Provided information:

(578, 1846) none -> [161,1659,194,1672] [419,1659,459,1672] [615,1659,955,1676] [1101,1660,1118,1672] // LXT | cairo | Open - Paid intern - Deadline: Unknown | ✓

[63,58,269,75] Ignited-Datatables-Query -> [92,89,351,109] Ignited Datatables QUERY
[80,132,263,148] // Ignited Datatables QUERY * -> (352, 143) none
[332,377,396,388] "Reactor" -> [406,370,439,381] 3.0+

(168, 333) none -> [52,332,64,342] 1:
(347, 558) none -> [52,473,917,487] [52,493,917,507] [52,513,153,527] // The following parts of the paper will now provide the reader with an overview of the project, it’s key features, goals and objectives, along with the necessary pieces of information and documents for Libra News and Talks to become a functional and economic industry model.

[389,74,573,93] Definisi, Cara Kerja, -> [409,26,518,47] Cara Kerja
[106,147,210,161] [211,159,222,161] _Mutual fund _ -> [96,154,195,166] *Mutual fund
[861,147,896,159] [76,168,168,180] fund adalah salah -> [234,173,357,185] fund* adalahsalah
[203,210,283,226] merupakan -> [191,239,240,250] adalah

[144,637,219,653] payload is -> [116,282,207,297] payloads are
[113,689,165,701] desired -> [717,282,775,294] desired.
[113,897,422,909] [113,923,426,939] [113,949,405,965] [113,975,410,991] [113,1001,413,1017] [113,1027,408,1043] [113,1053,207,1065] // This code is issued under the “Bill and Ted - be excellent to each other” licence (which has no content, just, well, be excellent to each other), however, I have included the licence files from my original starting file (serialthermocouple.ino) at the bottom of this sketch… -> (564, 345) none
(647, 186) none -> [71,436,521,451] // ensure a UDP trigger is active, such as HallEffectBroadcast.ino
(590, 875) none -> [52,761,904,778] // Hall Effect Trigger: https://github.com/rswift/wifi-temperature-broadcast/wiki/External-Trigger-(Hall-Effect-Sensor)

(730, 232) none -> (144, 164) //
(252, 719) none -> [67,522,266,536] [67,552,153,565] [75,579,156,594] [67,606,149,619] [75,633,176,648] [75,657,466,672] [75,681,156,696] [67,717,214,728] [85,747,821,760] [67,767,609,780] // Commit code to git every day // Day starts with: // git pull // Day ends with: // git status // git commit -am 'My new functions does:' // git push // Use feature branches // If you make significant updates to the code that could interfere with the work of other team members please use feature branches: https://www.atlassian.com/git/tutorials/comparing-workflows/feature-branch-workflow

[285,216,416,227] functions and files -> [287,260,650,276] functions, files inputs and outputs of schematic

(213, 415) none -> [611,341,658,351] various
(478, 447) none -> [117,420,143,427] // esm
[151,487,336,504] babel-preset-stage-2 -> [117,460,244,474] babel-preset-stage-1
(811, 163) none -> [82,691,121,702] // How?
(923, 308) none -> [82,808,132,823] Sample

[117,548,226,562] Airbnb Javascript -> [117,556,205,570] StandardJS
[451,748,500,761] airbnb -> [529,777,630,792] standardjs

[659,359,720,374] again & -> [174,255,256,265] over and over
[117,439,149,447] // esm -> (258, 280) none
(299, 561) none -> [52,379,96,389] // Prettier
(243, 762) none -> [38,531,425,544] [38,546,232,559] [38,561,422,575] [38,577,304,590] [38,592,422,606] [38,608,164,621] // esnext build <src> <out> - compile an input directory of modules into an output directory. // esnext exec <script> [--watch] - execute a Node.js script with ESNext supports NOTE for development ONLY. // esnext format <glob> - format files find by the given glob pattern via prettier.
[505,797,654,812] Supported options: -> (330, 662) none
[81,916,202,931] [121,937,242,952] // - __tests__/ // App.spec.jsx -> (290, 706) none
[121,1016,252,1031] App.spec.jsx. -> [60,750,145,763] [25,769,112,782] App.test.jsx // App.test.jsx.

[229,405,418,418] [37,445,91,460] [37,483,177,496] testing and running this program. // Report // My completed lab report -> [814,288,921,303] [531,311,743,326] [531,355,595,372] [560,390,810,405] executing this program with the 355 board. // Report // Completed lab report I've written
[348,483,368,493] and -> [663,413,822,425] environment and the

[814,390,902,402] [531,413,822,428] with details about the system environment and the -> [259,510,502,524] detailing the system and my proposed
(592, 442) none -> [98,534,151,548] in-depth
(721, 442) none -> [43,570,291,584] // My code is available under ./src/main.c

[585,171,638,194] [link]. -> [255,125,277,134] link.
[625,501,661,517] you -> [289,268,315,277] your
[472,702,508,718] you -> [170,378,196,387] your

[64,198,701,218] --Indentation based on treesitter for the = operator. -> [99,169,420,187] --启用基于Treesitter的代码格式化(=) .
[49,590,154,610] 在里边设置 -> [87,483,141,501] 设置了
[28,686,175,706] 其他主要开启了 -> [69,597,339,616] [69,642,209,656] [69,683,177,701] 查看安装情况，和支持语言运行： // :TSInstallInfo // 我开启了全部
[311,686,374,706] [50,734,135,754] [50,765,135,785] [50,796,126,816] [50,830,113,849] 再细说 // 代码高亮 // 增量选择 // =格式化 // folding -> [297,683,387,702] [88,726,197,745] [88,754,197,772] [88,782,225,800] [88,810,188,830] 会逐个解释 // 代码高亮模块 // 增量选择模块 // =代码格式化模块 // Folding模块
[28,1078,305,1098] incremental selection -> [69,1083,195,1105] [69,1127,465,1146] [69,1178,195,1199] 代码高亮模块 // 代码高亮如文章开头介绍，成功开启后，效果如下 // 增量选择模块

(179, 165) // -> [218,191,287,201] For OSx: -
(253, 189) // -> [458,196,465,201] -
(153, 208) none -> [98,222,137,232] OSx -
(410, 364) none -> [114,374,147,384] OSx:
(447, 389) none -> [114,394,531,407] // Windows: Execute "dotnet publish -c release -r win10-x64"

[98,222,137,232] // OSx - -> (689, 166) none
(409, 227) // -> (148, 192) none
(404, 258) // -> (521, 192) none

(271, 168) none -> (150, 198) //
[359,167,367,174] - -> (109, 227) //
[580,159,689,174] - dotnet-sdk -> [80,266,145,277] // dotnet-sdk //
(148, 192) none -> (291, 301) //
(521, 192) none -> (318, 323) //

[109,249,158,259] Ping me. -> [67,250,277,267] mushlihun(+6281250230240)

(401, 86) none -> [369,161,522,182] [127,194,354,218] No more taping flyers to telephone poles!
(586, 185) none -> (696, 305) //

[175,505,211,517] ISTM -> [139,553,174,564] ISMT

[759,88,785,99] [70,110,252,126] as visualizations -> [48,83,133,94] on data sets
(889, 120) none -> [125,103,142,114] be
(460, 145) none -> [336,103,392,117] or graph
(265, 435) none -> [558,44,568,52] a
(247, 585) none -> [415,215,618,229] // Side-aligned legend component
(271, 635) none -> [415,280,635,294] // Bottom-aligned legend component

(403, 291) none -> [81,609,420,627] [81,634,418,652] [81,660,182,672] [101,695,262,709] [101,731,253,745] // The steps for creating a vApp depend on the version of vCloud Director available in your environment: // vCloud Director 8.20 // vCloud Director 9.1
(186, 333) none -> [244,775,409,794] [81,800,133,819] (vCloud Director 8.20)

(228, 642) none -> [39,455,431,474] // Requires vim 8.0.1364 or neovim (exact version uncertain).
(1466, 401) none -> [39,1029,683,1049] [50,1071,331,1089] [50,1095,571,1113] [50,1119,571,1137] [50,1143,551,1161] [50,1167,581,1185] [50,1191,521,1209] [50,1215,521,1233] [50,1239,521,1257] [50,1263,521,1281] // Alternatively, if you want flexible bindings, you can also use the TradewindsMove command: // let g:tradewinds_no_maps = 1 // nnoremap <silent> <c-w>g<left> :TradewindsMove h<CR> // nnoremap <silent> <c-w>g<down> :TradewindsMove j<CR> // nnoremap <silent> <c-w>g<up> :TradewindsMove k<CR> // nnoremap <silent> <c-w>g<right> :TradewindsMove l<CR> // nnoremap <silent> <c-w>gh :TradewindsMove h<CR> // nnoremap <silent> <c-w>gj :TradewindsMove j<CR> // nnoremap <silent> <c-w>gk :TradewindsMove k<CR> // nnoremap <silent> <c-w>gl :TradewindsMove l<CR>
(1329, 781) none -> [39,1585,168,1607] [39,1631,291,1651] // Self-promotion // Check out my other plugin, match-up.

What is being asked: Return exactly the lines above from the line that has "(730, 232) none -> (144, 164) //" through the line that has "(299, 561) none", inclusive, and nothing else.

Exercise response:
(730, 232) none -> (144, 164) //
(252, 719) none -> [67,522,266,536] [67,552,153,565] [75,579,156,594] [67,606,149,619] [75,633,176,648] [75,657,466,672] [75,681,156,696] [67,717,214,728] [85,747,821,760] [67,767,609,780] // Commit code to git every day // Day starts with: // git pull // Day ends with: // git status // git commit -am 'My new functions does:' // git push // Use feature branches // If you make significant updates to the code that could interfere with the work of other team members please use feature branches: https://www.atlassian.com/git/tutorials/comparing-workflows/feature-branch-workflow

[285,216,416,227] functions and files -> [287,260,650,276] functions, files inputs and outputs of schematic

(213, 415) none -> [611,341,658,351] various
(478, 447) none -> [117,420,143,427] // esm
[151,487,336,504] babel-preset-stage-2 -> [117,460,244,474] babel-preset-stage-1
(811, 163) none -> [82,691,121,702] // How?
(923, 308) none -> [82,808,132,823] Sample

[117,548,226,562] Airbnb Javascript -> [117,556,205,570] StandardJS
[451,748,500,761] airbnb -> [529,777,630,792] standardjs

[659,359,720,374] again & -> [174,255,256,265] over and over
[117,439,149,447] // esm -> (258, 280) none
(299, 561) none -> [52,379,96,389] // Prettier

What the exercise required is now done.